During the early 19th century, the paucity of female prisoners meant that most states didn’t have separate female facilities. Before the 1820s, most prisons resembled classrooms where inmates lived in large rooms together like a dormitory. The newer prisons of the era, like New York’s Auburn Prison, shepherded men into individual cells at night and silent labor during the day, a model that would prove enduring. Women at Auburn, however, lived in a small attic room above the kitchen and received food once a day. The conditions were so terrible that a chaplain famously noted, “To be a male convict in this prison would be quite tolerable; but to be a female convict, for any protracted period, would be worse than death.”

In addition to receiving subpar resources and attention, female inmates were actually considered more trouble than men even though their crimes were often less violent. As inspectors of an Illinois prison wrote in their official report from 1845, “[From] past experience, not only in our own State, but in others, one female prisoner is of more trouble than twenty males.” L. Mara Dodge, writing for the Journal of Social History, explains this common attitude derived from the idea that women needed individualized attention: “Because women were viewed as being more pure and moral by nature than men, the woman who dared to stray or fell from her elevated pedestal was regarded as having fallen a greater distance than a male, and hence as being beyond any possibility of reformation.”

As Nicole Hahn Rafter details in her article for Crime and Justice, separate women’s prisons didn’t appear regularly until the 1870s and were focused on making their residents “true” women while men were required to do the more masculine task of manual labor. The women were taught to sew and cook and most were released on parole to work as domestic servants, where it was assumed that the master of the house would take over the charge of ensuring good behavior.

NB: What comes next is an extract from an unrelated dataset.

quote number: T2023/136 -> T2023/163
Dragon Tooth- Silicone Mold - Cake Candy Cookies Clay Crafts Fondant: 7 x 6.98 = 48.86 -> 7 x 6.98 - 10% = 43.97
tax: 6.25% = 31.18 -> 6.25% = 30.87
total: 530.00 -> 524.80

While sex-specific prisons continued to emphasize the virtues of traditional femininity, the conditions of these prisons were abominable. Rafter describes the first women’s prison, New York’s Mount Pleasant Female Prison, which was established in 1835, as an overcrowded and inhumane institution where women were routinely subjected to straitjackets and gagging. It was closed by 1865. In the same vein, a mid-1840s report from an Ohio women’s prison reported that “the women fight, scratch, pull hair, curse, swear and yell, and to bring them to order a keeper has frequently to go among them with a horsewhip.”

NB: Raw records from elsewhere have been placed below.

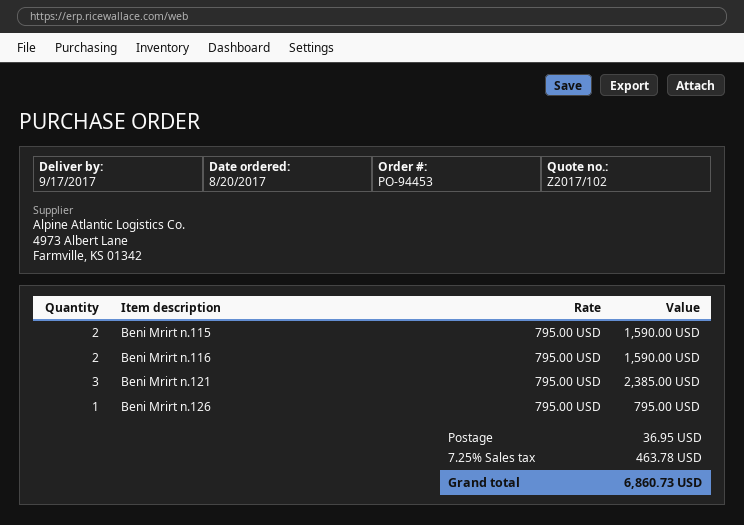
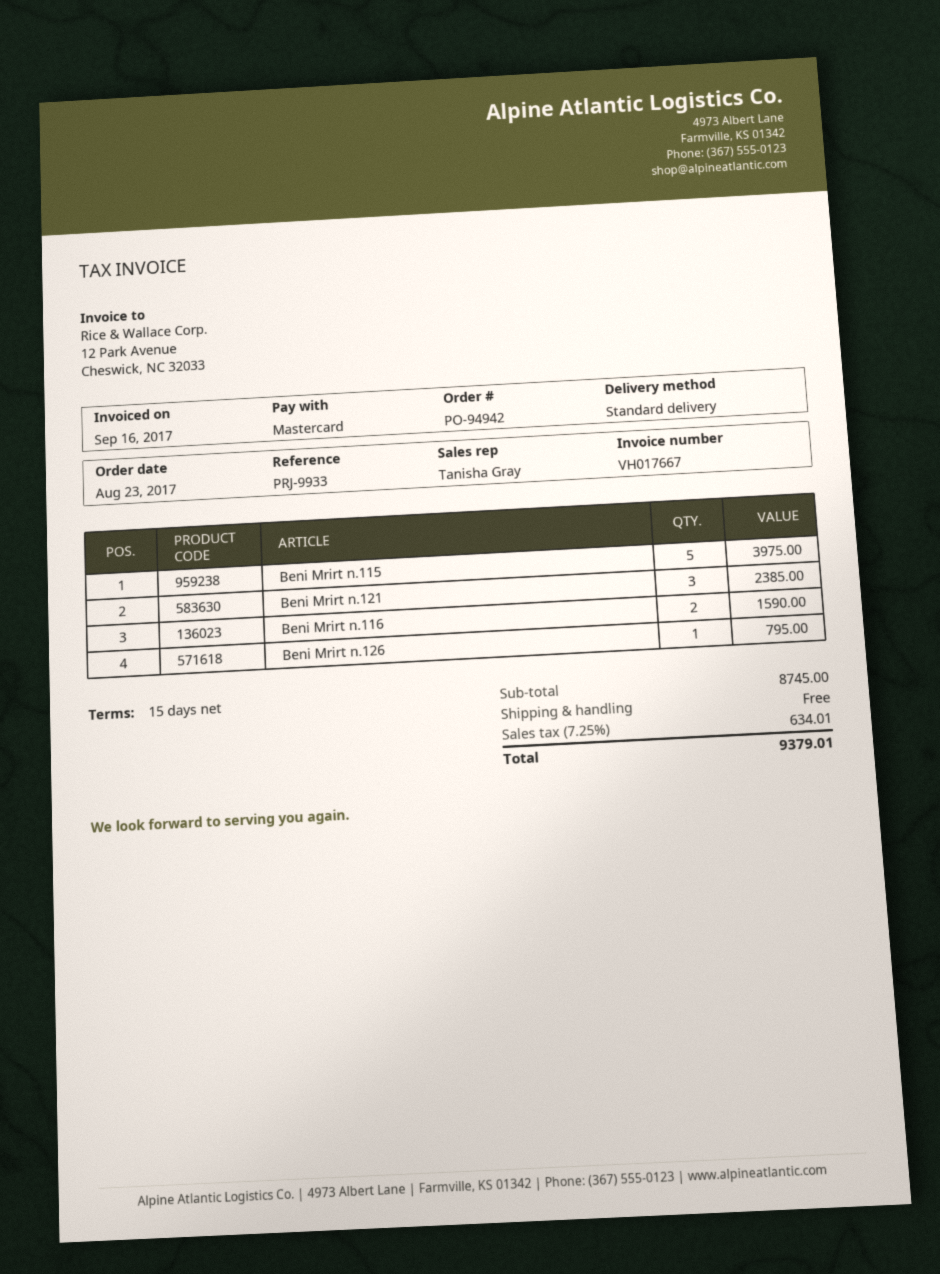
order number: PO-94453 -> PO-94942
order date: 2017-08-20 -> 2017-08-23
Beni Mrirt n.115: 2 for 1590.00 -> 5 for 3975.00
shipping: 36.95 -> 0.00
tax: 7.25% = 463.78 -> 7.25% = 634.01
total: 6860.73 -> 9379.01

The idea that wayward women were morally deficient continued into the 20th century. Miriam Van Waters, writing in 1938, explains the mission of the Reformatory Prison for Women of the Commonwealth of Massachusetts as emphasizing work and education for “erring Massachusetts females,” as well as using the attachment between mother and child as a “natural incentive” to change her ways. Other incentives Van Waters touts include hard labor (“It gives meaning to time”) and arts, like music, painting and poetry (“Prisoners…are peculiarly susceptible to emotion and to aesthetic perception…perhaps malnutrition and the adversity suffered in childhood has something to do with it”). Biological conditions were routinely blamed for women’s behaviors, including epilepsy, mental illness, venereal disease, and PTSD symptoms that we would today consider signs of sexual trauma. In analyzing the historical record of arguments made in favor of women’s prisons, Joanne Belknap, writing for The Journal of Criminal Law and Criminology, wonders, “Could it be that in order to succeed in implementing sex-segregated incarceration, the women reformers had to include sexist programming,” suggesting that perhaps these women were better off in such prisons than they were elsewhere.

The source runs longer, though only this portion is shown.